• The records:
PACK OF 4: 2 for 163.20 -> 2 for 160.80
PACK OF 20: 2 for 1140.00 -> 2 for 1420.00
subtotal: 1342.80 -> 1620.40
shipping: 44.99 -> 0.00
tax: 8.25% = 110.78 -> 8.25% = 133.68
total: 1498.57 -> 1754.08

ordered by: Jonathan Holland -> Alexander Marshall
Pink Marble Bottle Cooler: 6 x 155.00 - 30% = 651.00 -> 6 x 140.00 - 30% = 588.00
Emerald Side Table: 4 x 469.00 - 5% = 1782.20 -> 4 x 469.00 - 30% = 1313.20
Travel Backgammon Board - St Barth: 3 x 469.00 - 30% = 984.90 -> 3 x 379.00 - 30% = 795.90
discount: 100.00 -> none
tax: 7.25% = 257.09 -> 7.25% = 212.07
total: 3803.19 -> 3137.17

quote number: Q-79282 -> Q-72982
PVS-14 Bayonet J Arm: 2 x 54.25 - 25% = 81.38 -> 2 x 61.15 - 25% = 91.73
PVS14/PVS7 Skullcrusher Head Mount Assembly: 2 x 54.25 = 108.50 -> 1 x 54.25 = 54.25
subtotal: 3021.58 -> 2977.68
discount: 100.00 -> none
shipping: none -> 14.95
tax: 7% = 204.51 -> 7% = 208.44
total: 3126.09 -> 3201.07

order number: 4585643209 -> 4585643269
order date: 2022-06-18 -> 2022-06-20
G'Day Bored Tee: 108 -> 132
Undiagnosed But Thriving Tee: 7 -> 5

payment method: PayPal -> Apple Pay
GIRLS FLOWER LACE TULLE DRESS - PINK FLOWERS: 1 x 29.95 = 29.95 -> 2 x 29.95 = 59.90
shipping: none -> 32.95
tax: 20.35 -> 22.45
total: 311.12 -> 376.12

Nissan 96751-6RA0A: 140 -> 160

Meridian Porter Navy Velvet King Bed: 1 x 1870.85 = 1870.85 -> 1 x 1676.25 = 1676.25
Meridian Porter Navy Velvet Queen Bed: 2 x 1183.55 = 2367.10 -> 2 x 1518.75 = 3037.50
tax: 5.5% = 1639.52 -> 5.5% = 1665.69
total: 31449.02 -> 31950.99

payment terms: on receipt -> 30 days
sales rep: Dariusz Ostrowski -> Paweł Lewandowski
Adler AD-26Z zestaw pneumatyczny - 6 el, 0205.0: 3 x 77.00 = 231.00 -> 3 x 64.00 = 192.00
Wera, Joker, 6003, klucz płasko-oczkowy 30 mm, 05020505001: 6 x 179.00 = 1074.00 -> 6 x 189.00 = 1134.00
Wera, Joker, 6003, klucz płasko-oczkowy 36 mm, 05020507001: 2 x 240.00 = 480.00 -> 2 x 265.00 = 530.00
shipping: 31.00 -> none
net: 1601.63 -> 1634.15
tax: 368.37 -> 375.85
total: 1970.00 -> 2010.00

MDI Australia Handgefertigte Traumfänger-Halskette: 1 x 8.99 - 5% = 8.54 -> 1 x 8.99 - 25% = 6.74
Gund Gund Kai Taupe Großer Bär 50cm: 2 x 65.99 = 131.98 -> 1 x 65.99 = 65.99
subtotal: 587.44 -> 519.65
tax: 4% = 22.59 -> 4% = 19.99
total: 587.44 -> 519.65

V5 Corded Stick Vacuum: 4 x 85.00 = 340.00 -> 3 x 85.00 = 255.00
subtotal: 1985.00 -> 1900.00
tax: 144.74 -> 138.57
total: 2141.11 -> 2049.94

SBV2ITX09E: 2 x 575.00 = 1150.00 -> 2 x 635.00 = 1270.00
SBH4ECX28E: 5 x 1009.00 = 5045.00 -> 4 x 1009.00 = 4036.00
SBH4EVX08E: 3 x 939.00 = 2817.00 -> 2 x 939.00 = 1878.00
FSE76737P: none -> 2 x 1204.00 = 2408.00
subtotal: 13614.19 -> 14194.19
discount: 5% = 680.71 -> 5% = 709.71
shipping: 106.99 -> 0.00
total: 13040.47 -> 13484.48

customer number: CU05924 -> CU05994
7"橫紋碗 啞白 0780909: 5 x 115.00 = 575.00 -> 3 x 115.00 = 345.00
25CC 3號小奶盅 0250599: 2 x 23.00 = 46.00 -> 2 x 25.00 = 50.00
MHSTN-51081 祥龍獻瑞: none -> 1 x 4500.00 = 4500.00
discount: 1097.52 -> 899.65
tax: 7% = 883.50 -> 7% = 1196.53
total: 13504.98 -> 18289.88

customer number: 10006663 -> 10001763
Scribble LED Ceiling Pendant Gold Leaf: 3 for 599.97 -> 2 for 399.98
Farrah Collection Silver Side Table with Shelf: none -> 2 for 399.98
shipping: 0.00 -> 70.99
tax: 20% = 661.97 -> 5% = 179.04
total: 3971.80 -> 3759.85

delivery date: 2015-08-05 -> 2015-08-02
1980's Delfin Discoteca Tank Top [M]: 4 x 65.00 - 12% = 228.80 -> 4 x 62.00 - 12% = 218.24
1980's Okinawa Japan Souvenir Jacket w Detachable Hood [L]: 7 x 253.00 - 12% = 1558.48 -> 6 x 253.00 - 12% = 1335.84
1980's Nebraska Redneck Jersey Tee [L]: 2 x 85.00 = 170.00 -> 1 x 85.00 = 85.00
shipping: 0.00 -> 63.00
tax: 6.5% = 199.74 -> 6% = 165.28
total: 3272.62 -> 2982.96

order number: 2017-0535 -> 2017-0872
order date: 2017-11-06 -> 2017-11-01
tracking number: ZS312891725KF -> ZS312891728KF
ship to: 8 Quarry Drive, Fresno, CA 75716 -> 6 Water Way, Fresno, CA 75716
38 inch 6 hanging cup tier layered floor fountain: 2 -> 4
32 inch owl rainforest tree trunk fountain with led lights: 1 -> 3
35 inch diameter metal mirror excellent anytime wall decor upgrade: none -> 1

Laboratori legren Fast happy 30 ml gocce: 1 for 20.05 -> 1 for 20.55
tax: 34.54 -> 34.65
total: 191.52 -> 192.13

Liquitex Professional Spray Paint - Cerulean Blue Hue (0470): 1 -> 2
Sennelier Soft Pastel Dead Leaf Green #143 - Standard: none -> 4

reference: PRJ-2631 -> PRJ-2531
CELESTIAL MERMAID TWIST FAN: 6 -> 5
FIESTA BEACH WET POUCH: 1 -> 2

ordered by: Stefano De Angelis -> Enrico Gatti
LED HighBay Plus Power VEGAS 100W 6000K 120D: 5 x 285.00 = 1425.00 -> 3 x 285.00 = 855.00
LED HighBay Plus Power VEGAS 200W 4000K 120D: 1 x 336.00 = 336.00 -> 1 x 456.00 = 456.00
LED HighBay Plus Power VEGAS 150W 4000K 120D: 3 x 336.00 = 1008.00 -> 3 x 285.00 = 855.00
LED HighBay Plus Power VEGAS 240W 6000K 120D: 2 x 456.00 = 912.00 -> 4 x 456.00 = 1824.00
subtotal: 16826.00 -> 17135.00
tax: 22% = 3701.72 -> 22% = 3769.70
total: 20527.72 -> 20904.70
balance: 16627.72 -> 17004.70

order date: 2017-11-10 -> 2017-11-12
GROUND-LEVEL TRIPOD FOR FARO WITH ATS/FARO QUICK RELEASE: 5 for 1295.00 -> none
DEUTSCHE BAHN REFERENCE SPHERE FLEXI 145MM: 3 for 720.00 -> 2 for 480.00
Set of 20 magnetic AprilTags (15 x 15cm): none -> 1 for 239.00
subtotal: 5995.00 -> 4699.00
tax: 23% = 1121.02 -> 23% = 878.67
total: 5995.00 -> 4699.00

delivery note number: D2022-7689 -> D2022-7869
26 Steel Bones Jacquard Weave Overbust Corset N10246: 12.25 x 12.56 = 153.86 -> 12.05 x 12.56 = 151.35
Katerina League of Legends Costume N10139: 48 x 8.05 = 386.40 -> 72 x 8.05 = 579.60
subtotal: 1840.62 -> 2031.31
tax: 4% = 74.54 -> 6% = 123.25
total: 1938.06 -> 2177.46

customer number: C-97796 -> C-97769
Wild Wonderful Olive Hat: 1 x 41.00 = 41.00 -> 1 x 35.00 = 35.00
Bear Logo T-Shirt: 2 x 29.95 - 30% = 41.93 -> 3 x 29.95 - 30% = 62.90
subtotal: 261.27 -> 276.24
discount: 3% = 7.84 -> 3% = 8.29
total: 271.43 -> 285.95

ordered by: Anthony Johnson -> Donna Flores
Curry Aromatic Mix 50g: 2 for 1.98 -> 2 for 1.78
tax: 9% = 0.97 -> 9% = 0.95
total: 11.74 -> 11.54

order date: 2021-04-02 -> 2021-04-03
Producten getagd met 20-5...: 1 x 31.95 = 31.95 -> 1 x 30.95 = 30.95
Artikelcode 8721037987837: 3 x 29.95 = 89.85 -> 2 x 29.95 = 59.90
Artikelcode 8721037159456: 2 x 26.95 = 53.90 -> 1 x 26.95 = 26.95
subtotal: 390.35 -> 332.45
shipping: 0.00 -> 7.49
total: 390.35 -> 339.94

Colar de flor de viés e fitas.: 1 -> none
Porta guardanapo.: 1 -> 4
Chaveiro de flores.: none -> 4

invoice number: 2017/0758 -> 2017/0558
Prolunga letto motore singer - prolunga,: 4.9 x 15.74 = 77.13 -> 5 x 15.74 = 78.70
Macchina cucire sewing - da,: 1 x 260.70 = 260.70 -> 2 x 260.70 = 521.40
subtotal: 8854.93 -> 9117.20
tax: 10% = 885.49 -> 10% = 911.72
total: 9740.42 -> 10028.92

• Instructions for the task:
In the listing above, find the line containing "discount: 5% = 680.71 -> 5% = 709.71" and the line containing "delivery date: 2015-08-05 -> 2015-08-02", then repeat those two lines and everything between them exactly.

• Completed task:
discount: 5% = 680.71 -> 5% = 709.71
shipping: 106.99 -> 0.00
total: 13040.47 -> 13484.48

customer number: CU05924 -> CU05994
7"橫紋碗 啞白 0780909: 5 x 115.00 = 575.00 -> 3 x 115.00 = 345.00
25CC 3號小奶盅 0250599: 2 x 23.00 = 46.00 -> 2 x 25.00 = 50.00
MHSTN-51081 祥龍獻瑞: none -> 1 x 4500.00 = 4500.00
discount: 1097.52 -> 899.65
tax: 7% = 883.50 -> 7% = 1196.53
total: 13504.98 -> 18289.88

customer number: 10006663 -> 10001763
Scribble LED Ceiling Pendant Gold Leaf: 3 for 599.97 -> 2 for 399.98
Farrah Collection Silver Side Table with Shelf: none -> 2 for 399.98
shipping: 0.00 -> 70.99
tax: 20% = 661.97 -> 5% = 179.04
total: 3971.80 -> 3759.85

delivery date: 2015-08-05 -> 2015-08-02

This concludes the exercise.